Lucy, perhaps the most famous human ancestor, appears to have died after having fallen from a tree, according to a new study of her fossilized bones.
The Australopithecus afarensis, which walked upright, lived in Africa between three- and four-million years ago. Her partial skeleton was unearthed in 1974.
Some experts disagree with the conclusion, arguing instead that her bones were broken after the young adult hominid died.
Lead author John Kappelman told The Washington Post there were some cracks that appeared to have happened post mortem, but there were also apparent compression fractures likely cause by some kind of impact.
Researchers reached their conclusions after extensive X-ray scanning of the skeleton over 10 days when they were able to borrow the skeleton, which is usually kept in Ethiopia.

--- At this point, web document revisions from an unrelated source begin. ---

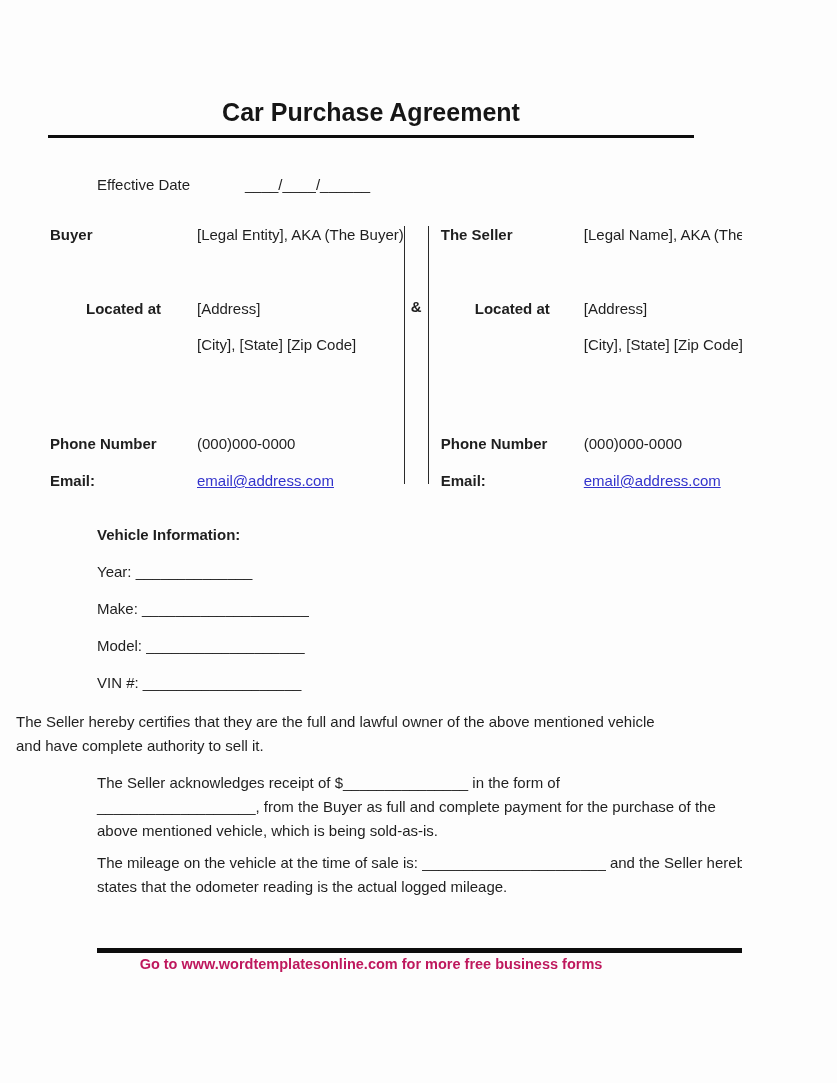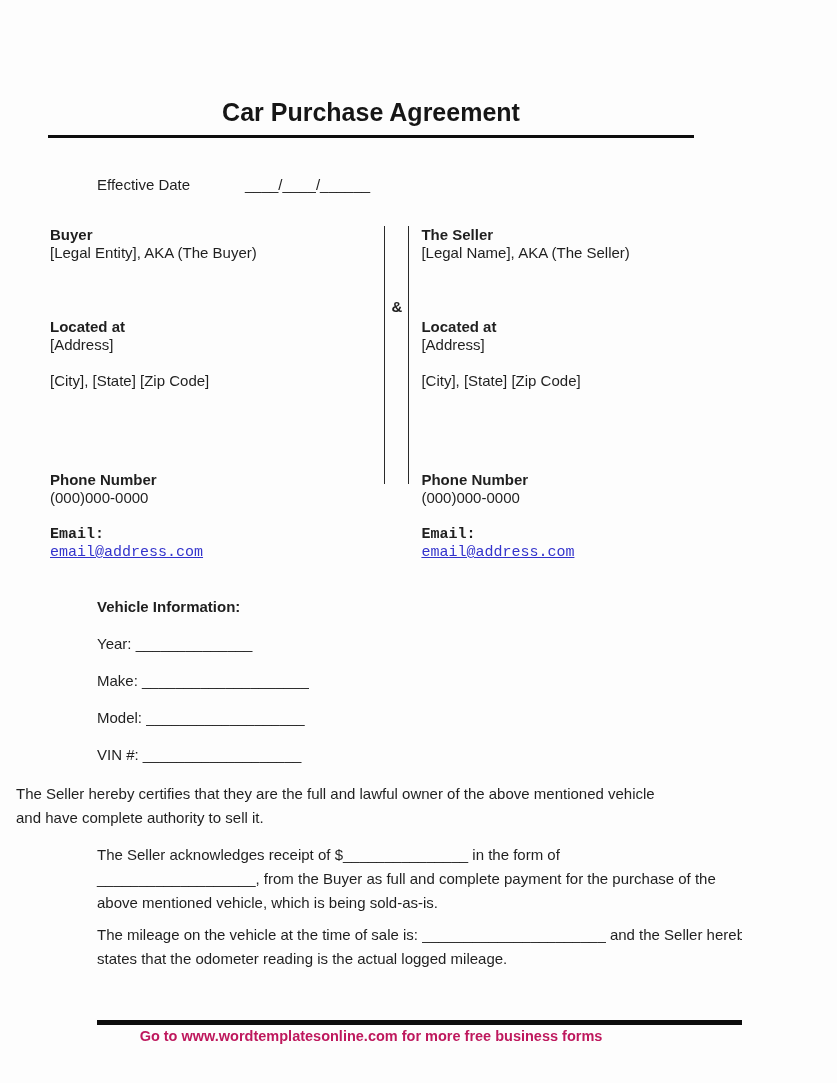"Buyer" .prow { flex-direction: column -> none }
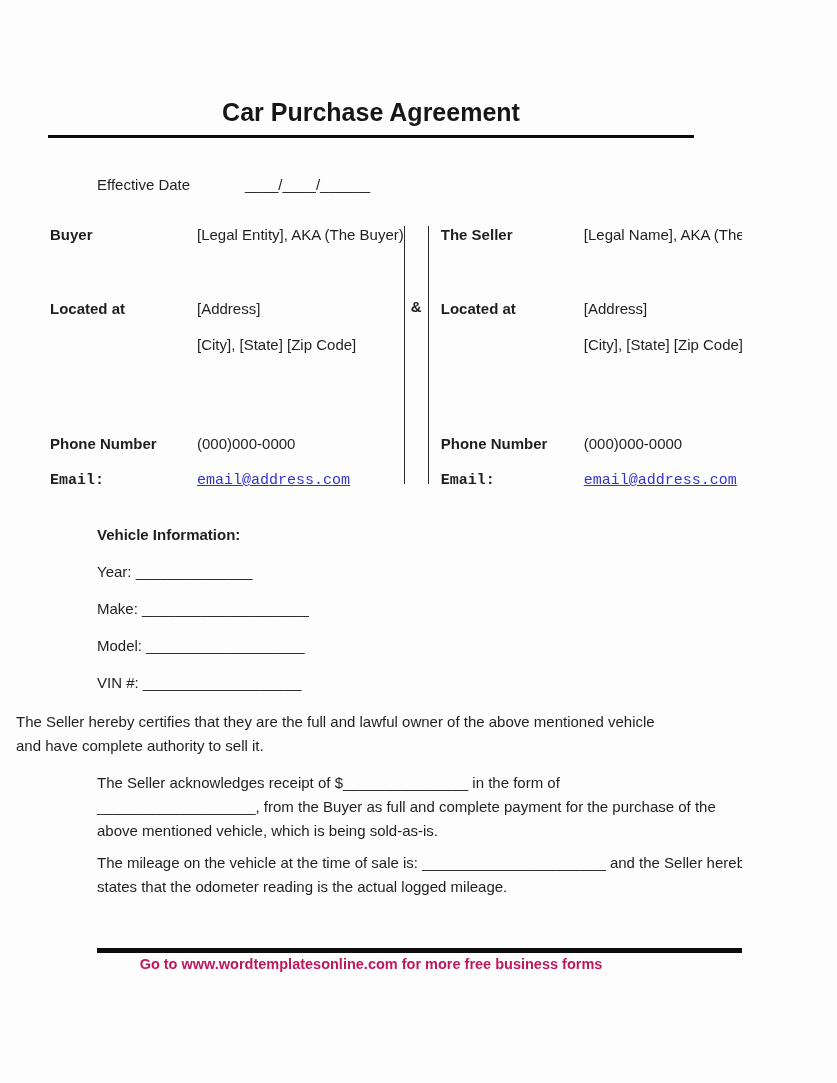"Located at" .prow-located { text-align: none -> center }
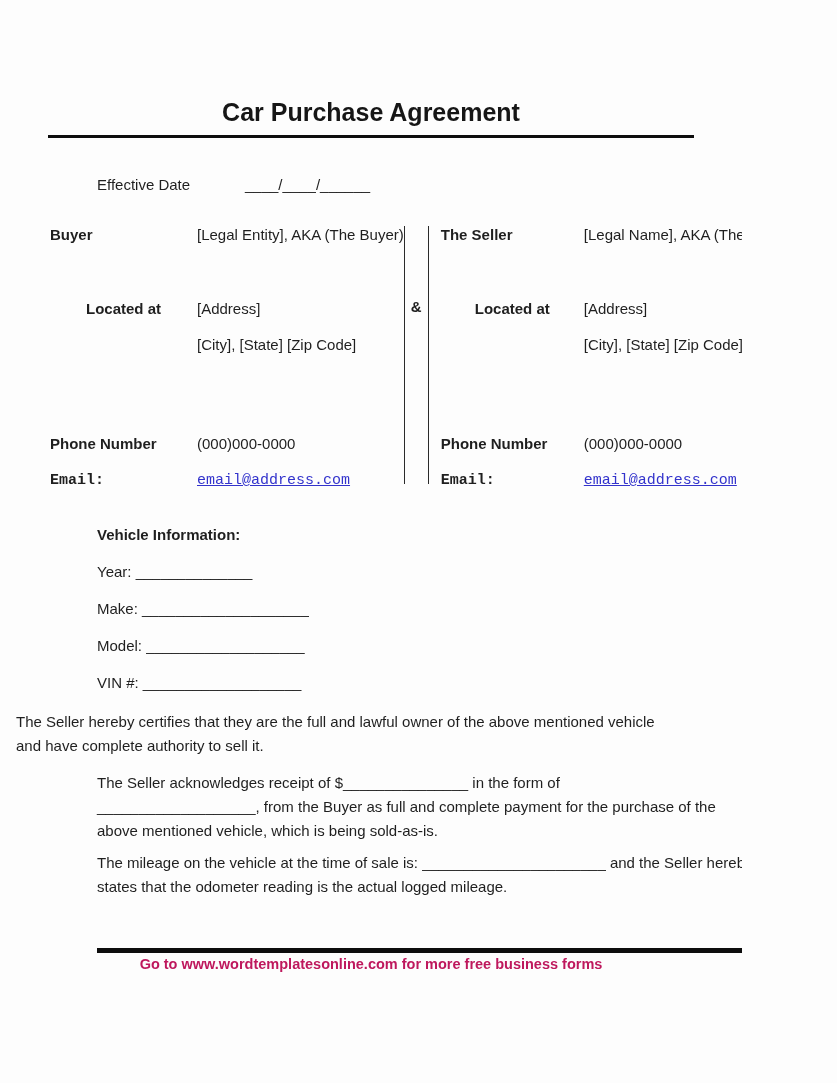"Email:" .prow-email { font-family: Liberation Mono, monospace -> none }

FILE - This Aug. 14, 2007, file photo shows a three-dimensional model of the early human ancestor, Australopithecus afarensis, known as Lucy, on display at the Houston Museum of Natural Science.
"We scanned nonstop, 24/7, for 10 days," Kappelman, a University of Texas at Austin anthropology and geological sciences professor, told the Post. "We were exhausted. I was happy to see her come, but I was happy to see her go."
"Orthopedic surgeons see these breaks day in and day out all over the planet," Kappelman said. He's had several specialists take a look at Lucy's big break.
"To the person, it's not like, 'Oh, you know, there's a chance.' They say, 'This is what it is; we see it in our practice all the time.' We have been able to demonstrate that these are matches to what is widely seen in the literature in patients recovering from a fall," he said.
But some experts are dubious.
"I've worked in eastern Africa at these sites for many years, and there's hardly a fossil out there that doesn't have damage like Lucy has," said William Kimbel, director of the Institute of Human Origins at Arizona State University, during an interview with The Washington Post.
"I just don't buy it," said Kimbel, who was not involved in the research.
The study was conducted by researchers at the University of Texas at Austin and appeared in Monday’s issue of the journal Nature.